What to work on:
No pictures belong in the copy. Restate the rest of the data exactly.

Exercise input:
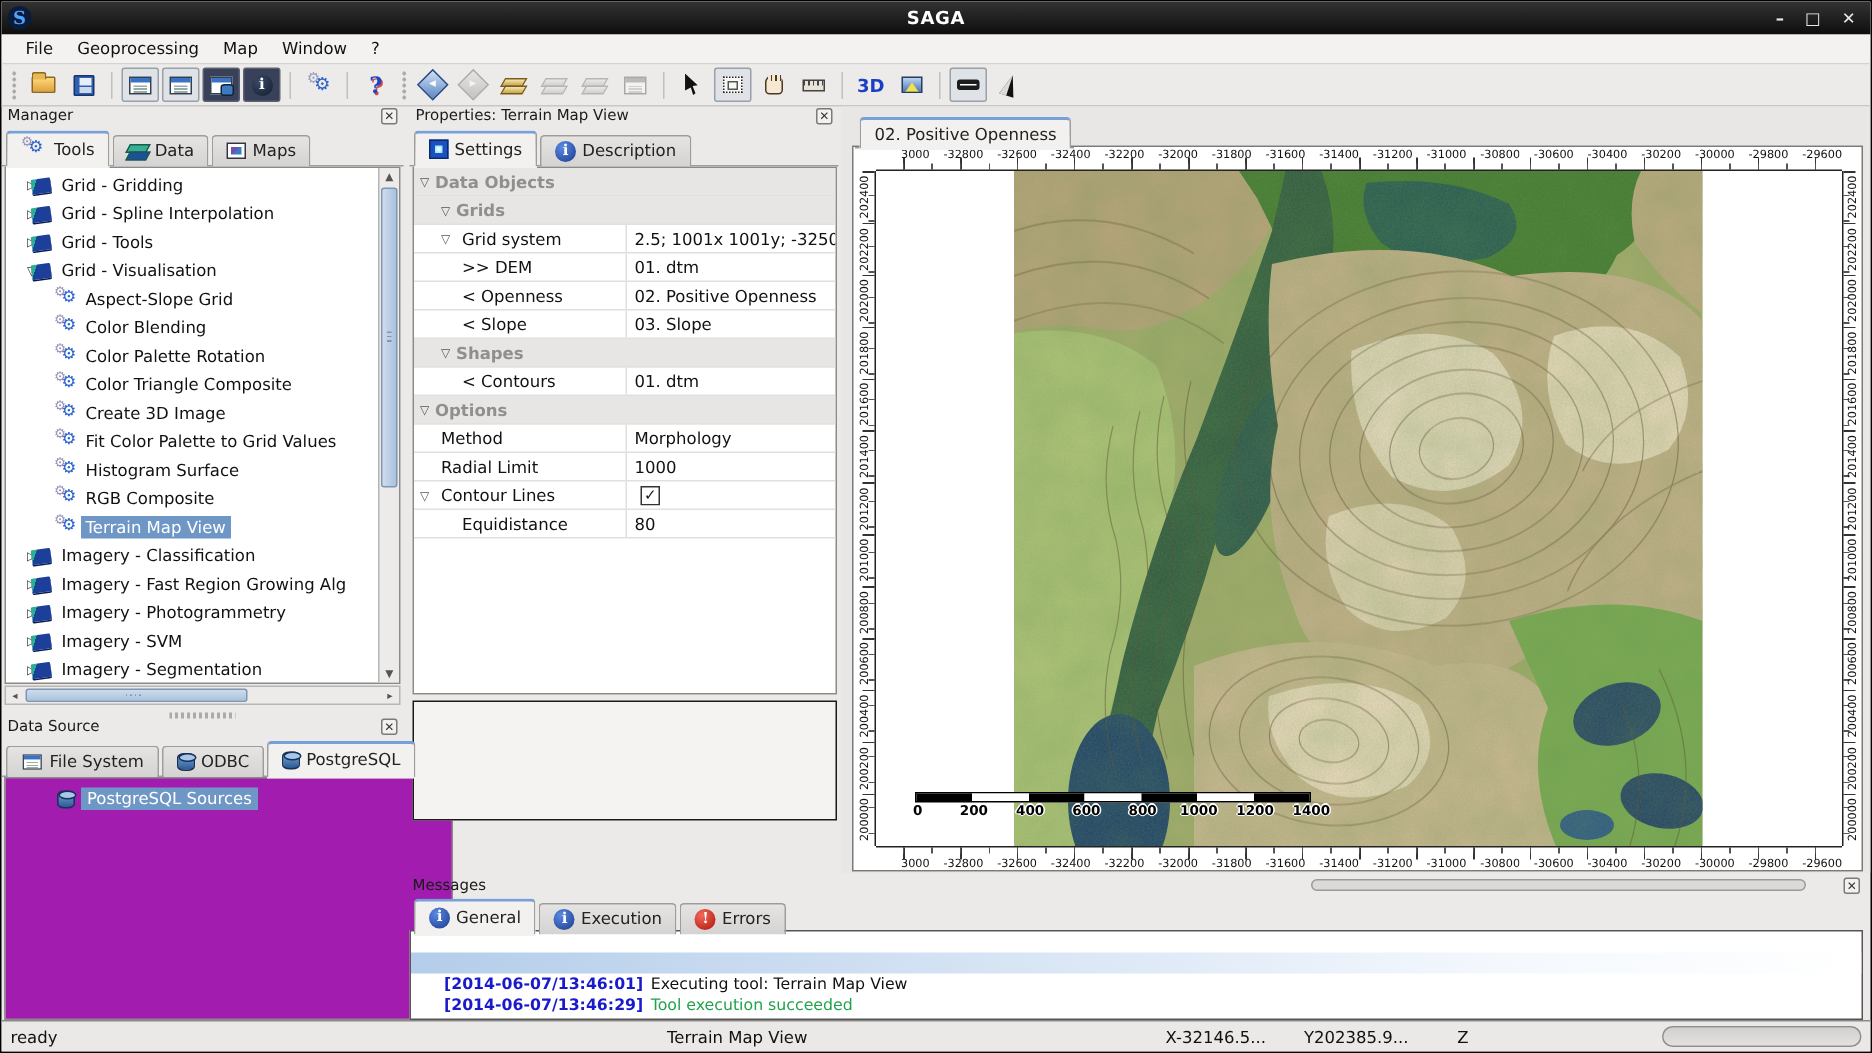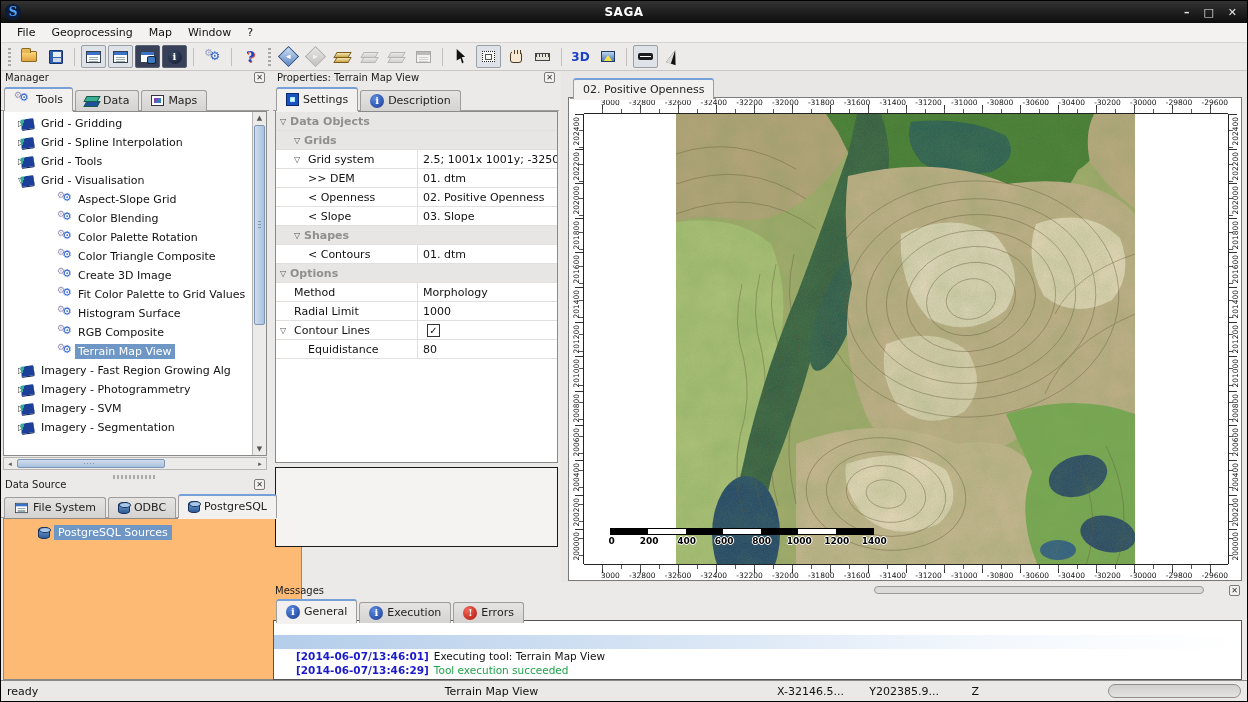"Aspect-Slope Grid" .ind1 { padding-left: 53px -> 32px }
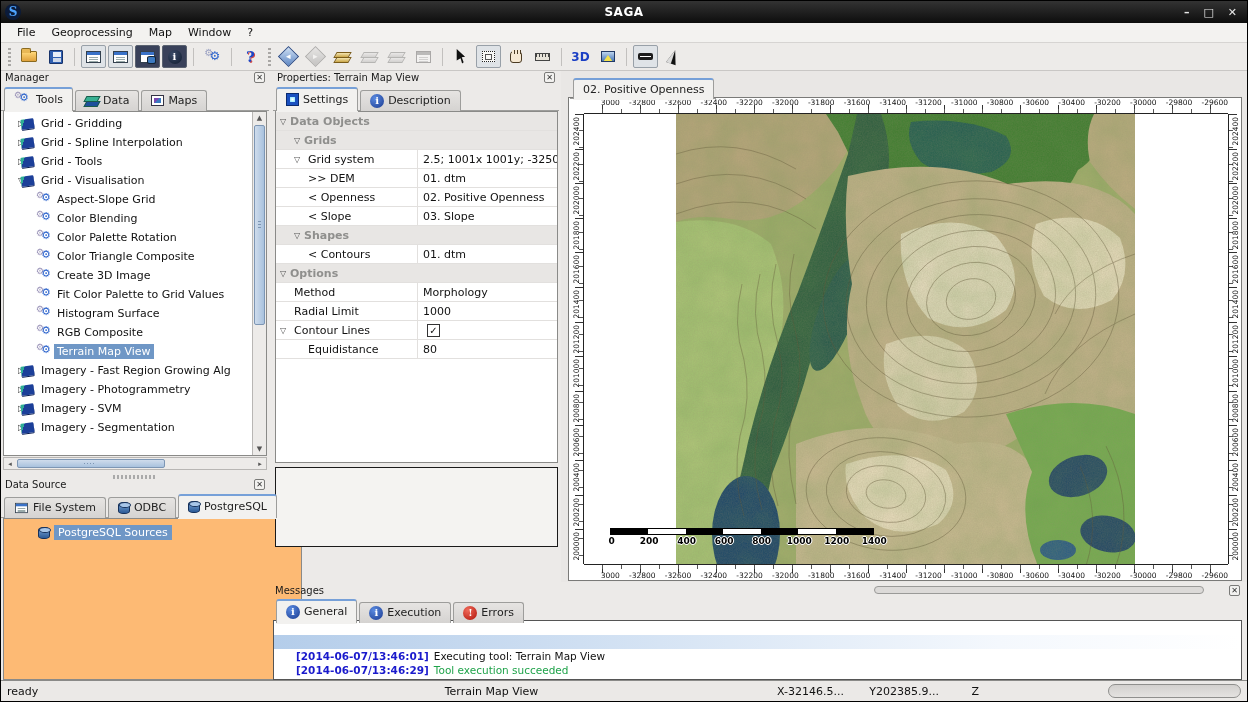"Imagery - Classification" div.trow { html: none -> <div> <span>▷</span> <span></span> <span>Imagery - Classification</span> </div> }
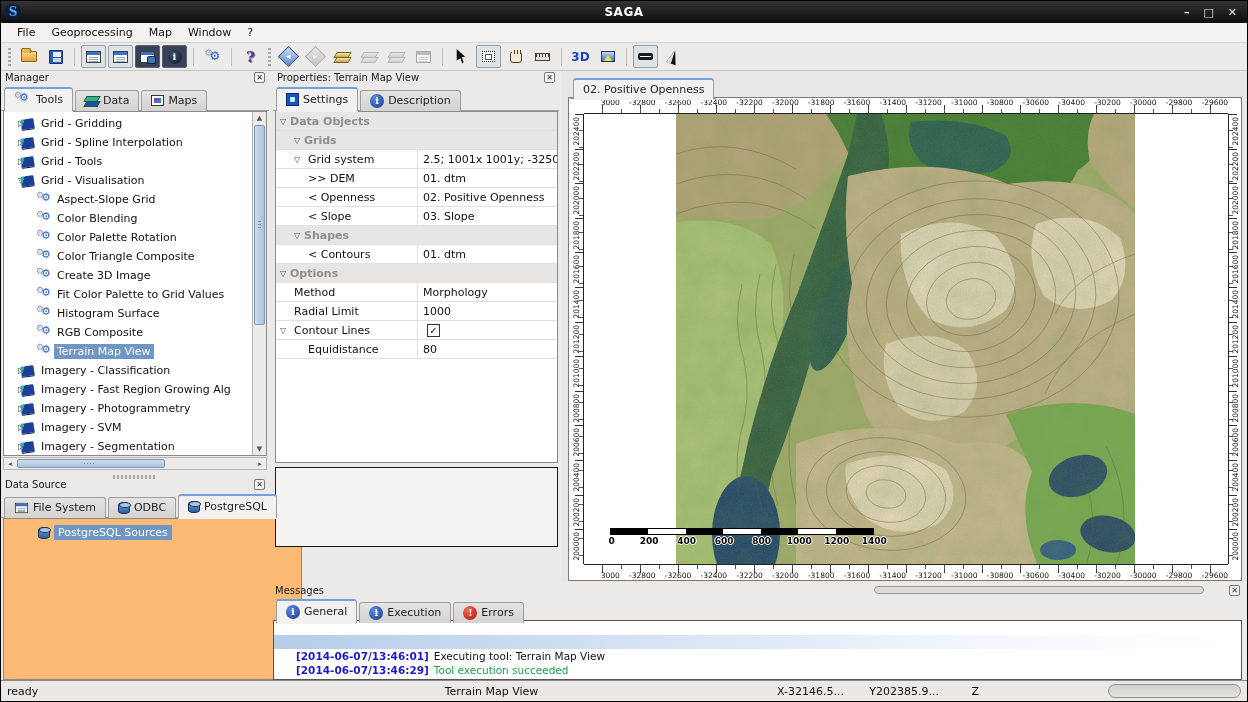"PostgreSQL Sources" .dsbox { background: #fdba74 -> #a21caf }
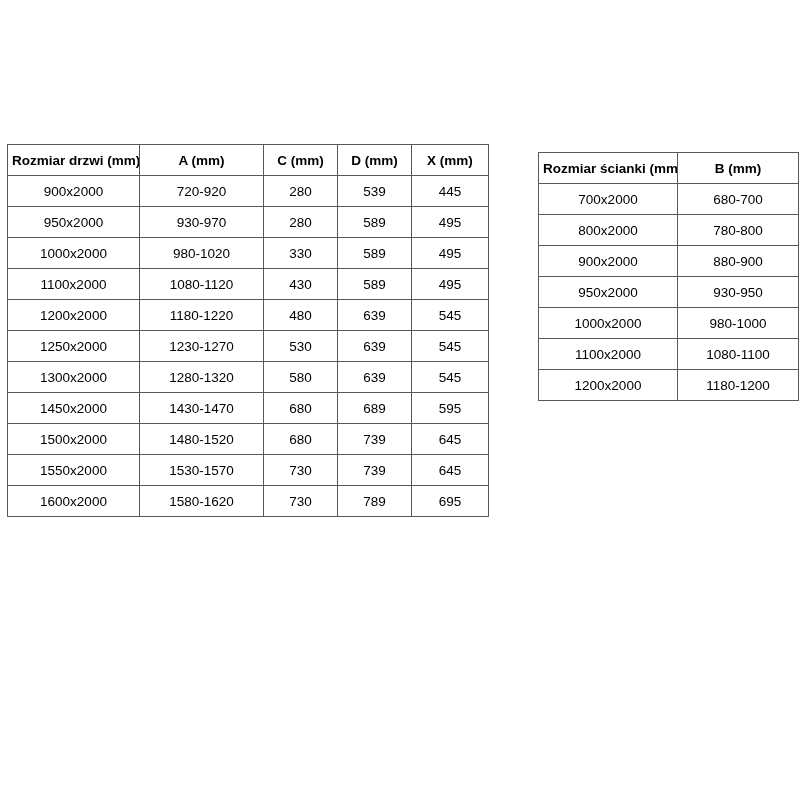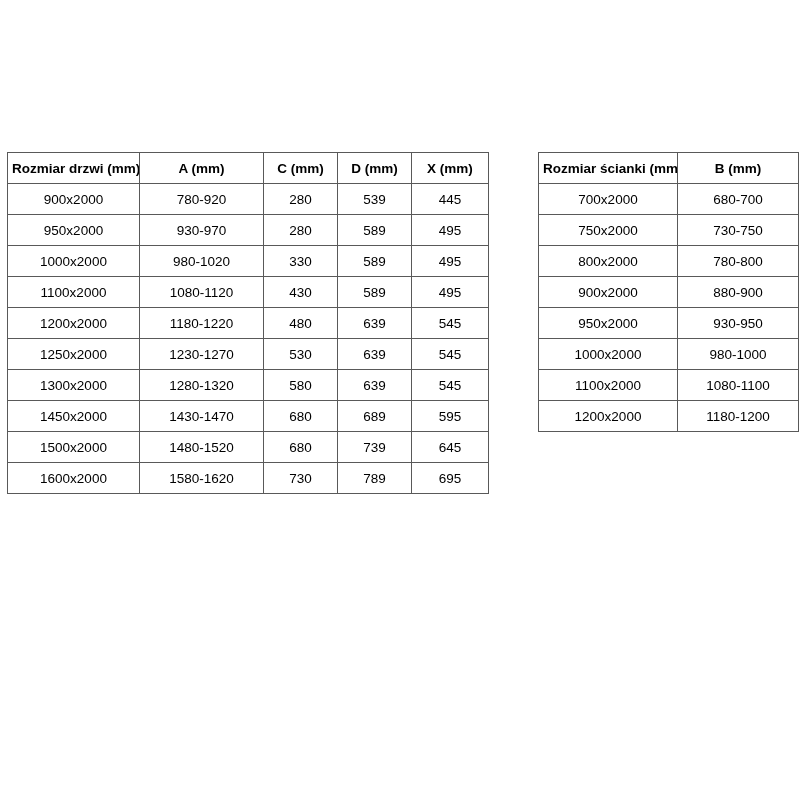"Rozmiar drzwi (mm)" #doors-table { top: 152px -> 144px }
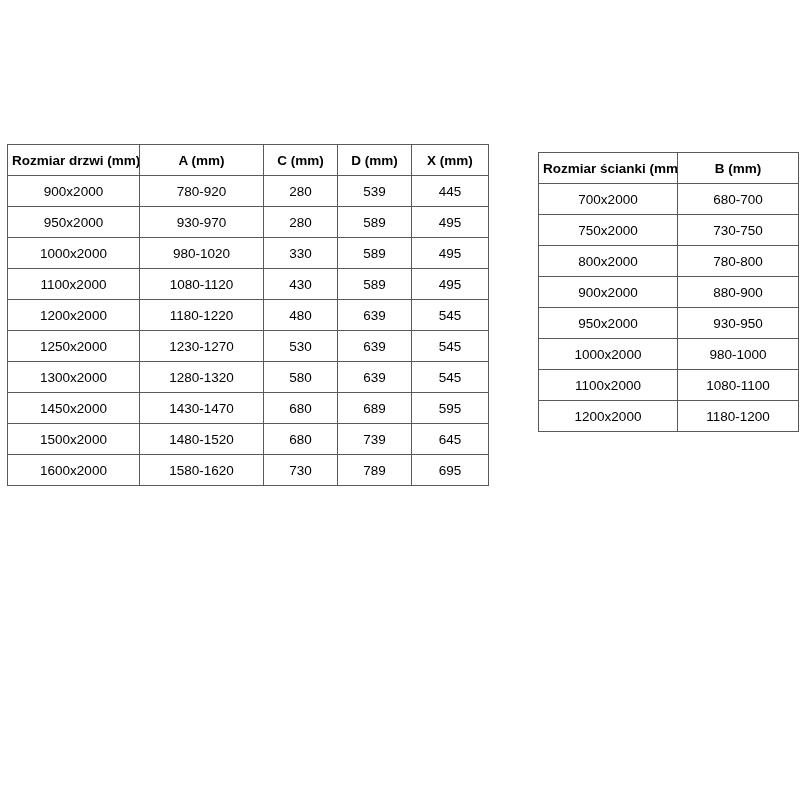"780-920" td { text: 780-920 -> 720-920 }
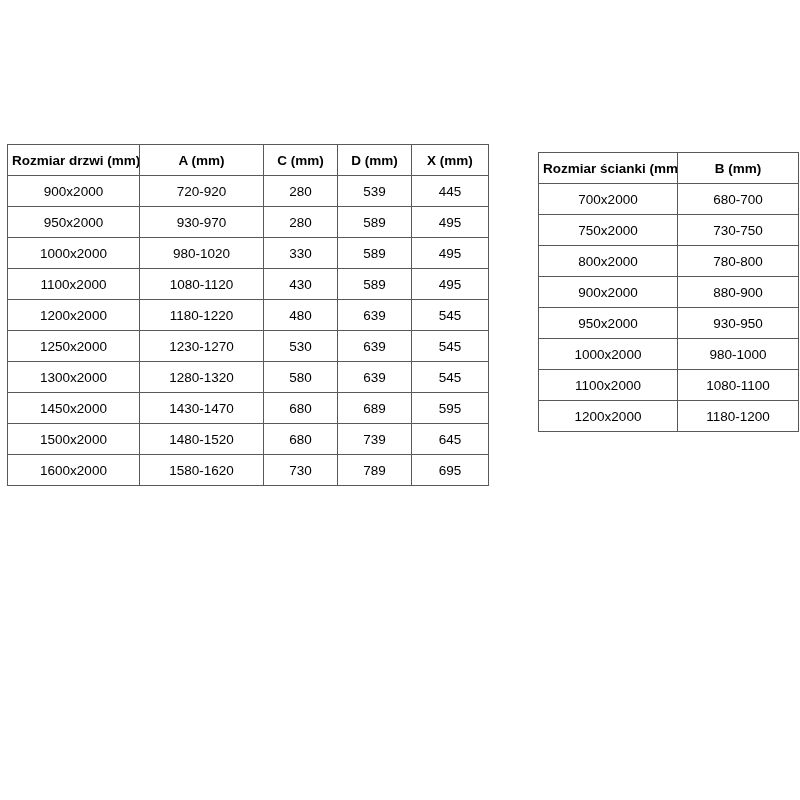"750x2000" tr { html: <tr> <td>750x2000</td> <td>730-750</td> </tr> -> none }
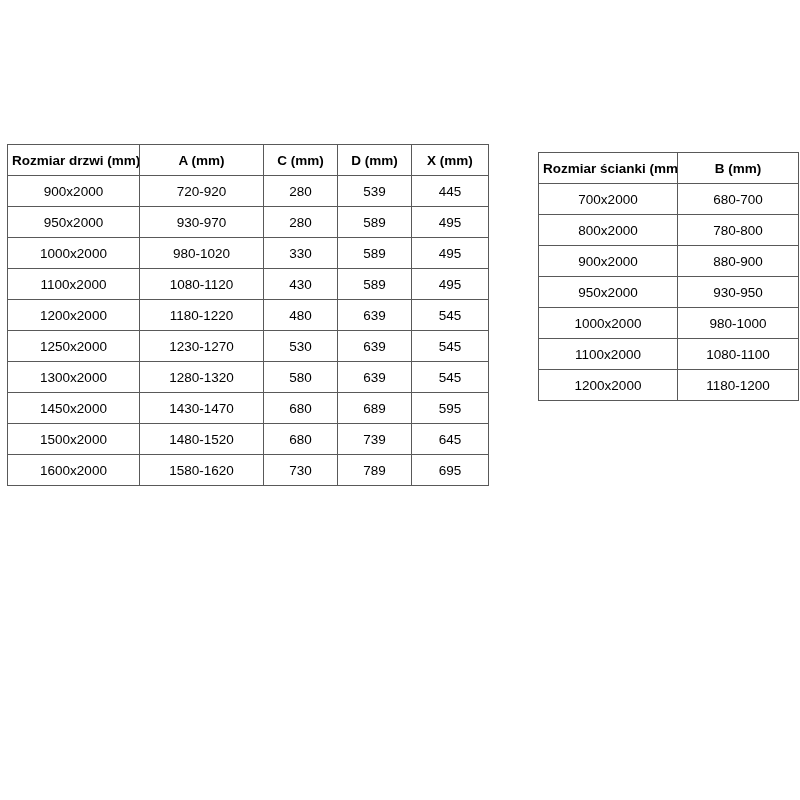"1550x2000" tr { html: none -> <tr> <td>1550x2000</td> <td>1530-1570</td> <td>730</td> <td>739</td> <td>645</td> </tr> }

Reply to the exercise:
"Aspect-Slope Grid" .ind1 { padding-left: 53px -> 32px }
"Imagery - Classification" div.trow { html: none -> <div> <span>▷</span> <span></span> <span>Imagery - Classification</span> </div> }
"PostgreSQL Sources" .dsbox { background: #fdba74 -> #a21caf }
"Rozmiar drzwi (mm)" #doors-table { top: 152px -> 144px }
"780-920" td { text: 780-920 -> 720-920 }
"750x2000" tr { html: <tr> <td>750x2000</td> <td>730-750</td> </tr> -> none }
"1550x2000" tr { html: none -> <tr> <td>1550x2000</td> <td>1530-1570</td> <td>730</td> <td>739</td> <td>645</td> </tr> }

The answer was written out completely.